Nitric oxide increases the amount of murine cytomegalovirus-DNA in mice latently infected with the virus.

Abstract

At 5 wk after the intraperitoneal infection of murine cytomegalovirus (MCMV) in adult (C3H/He x BALB/c) F1 (CBF1) mice, MCMV-DNA was noted mainly in the salivary glands (SG). Since graft-versus-host reaction (GVHR) is well known as a major risk factor for CMV reactivation, parental BALB/c spleen cells were then intravenously transferred to these mice to induce GVHR. A high copy number of full-length MCMV-DNA was thus observed in the lungs as well as the hearts and livers at 4 to 6 wk after the cell transfer, whereas the copy numbers in SG after the cell transfer were comparable to those before the transfer. It was therefore suggested that the amount of MCMV-DNA noted in these organs had been increased by GVHR. However, no transcripts of MCMV-DNA could be detected. Since a marked expression of mRNA of inducible nitric oxide synthetase (iNOS) was noted in the lungs and the hearts during the course of GVHR, the role of NO in the increase of MCMV-DNA after the cell transfer was next examined.

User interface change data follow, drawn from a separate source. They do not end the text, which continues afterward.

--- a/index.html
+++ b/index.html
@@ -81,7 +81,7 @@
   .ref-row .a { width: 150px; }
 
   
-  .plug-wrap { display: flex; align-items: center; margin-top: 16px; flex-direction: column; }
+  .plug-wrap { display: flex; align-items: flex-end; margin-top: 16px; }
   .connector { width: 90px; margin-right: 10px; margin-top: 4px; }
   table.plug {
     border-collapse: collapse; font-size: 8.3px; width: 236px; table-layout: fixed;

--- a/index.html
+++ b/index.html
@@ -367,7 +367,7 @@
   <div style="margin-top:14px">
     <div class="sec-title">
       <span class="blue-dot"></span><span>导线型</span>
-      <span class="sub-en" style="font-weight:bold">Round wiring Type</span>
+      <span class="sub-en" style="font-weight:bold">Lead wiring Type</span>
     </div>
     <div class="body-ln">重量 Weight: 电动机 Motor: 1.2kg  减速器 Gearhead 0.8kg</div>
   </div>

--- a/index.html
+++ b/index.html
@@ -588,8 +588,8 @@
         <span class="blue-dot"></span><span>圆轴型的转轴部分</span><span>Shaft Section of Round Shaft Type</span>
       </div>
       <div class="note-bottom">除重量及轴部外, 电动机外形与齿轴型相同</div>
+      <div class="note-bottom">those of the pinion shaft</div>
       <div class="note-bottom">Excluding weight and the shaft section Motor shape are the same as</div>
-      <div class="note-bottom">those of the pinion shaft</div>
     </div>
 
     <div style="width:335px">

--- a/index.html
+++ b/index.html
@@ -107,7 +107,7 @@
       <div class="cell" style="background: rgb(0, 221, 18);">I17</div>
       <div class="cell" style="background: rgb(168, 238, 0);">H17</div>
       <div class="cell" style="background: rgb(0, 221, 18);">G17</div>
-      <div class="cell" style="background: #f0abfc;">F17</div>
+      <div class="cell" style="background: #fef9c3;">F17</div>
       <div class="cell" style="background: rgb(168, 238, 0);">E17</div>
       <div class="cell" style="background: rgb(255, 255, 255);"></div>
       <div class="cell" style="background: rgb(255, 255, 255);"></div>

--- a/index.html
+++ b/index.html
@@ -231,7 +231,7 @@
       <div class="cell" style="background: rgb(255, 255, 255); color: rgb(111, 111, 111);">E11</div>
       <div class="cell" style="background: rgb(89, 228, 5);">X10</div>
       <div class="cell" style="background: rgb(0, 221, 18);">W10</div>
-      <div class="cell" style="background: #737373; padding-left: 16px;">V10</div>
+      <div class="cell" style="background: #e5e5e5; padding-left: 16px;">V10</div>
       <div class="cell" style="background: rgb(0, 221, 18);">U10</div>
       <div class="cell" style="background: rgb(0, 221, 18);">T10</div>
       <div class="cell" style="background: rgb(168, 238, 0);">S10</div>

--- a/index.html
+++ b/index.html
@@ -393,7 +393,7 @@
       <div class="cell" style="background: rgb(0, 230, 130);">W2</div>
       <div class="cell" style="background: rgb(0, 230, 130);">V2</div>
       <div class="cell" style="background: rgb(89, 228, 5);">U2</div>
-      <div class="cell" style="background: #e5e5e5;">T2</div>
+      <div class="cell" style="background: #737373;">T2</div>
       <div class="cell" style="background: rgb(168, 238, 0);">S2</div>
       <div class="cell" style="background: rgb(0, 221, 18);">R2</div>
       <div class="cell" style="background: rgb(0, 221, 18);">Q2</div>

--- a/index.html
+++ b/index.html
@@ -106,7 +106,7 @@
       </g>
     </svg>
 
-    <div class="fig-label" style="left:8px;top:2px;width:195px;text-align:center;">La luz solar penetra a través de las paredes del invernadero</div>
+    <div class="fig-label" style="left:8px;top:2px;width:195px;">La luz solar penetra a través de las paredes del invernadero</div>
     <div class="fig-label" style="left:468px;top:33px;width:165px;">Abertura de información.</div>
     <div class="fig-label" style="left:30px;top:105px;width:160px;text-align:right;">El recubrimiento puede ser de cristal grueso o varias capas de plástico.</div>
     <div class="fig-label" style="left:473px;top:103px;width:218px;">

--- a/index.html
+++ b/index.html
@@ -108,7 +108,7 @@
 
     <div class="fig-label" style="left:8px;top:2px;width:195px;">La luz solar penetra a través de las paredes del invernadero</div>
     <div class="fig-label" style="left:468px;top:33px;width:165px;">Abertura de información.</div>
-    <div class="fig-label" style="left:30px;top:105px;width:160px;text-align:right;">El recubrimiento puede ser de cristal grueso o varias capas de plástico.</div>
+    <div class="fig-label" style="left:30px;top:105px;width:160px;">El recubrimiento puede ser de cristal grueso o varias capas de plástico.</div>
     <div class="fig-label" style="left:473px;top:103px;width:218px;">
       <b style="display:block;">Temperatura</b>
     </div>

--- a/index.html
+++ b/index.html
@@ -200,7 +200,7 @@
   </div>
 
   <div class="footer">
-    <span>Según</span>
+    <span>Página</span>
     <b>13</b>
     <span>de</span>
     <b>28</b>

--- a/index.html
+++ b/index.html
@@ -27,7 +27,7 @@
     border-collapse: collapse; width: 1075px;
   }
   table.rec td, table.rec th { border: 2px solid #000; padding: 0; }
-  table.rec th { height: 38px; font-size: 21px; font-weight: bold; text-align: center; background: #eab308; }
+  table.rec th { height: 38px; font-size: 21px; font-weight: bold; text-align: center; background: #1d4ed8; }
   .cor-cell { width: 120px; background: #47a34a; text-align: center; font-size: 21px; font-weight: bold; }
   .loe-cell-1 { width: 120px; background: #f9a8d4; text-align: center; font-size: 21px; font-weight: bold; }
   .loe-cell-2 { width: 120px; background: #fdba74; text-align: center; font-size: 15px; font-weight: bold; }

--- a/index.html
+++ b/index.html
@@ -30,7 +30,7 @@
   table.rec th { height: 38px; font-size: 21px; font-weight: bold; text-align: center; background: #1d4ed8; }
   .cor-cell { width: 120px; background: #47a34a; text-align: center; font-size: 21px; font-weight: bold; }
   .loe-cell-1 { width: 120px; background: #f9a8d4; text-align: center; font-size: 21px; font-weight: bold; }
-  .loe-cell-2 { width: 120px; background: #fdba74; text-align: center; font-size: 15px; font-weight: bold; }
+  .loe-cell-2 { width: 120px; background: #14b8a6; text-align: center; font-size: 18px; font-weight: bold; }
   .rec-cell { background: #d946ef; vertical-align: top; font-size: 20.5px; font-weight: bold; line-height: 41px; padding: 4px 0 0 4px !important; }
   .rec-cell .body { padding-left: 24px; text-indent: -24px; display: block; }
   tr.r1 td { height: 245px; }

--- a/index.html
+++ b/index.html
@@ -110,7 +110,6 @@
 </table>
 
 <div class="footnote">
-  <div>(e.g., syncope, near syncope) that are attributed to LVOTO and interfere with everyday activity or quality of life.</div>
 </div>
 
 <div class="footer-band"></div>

The administration of L-arginine, a substrate for NO, increased the amount of MCMV-DNA in the lungs and the hearts after the induction of GVHR. In contrast, the material which suppressed iNOS induction inhibited the emergence of MCMV-DNA. Therefore, the NO generated during the course of GVHR increased the amount of the viral DNA in the lungs and the hearts of the mice latently infected with MCMV. If the increase in the amount of viral genome is the initial step of viral reactivation from the latent state, then NO would thus trigger the initial step of the reactivation of the DNA virus. As the lungs are the major organ to produce NO after systemic stimulation, the observations of this study may explain why the lungs are the major site of CMV latency and why GVHR triggers CMV reactivation. These findings are thus considered to demonstrate that NO plays a novel role in viral infection.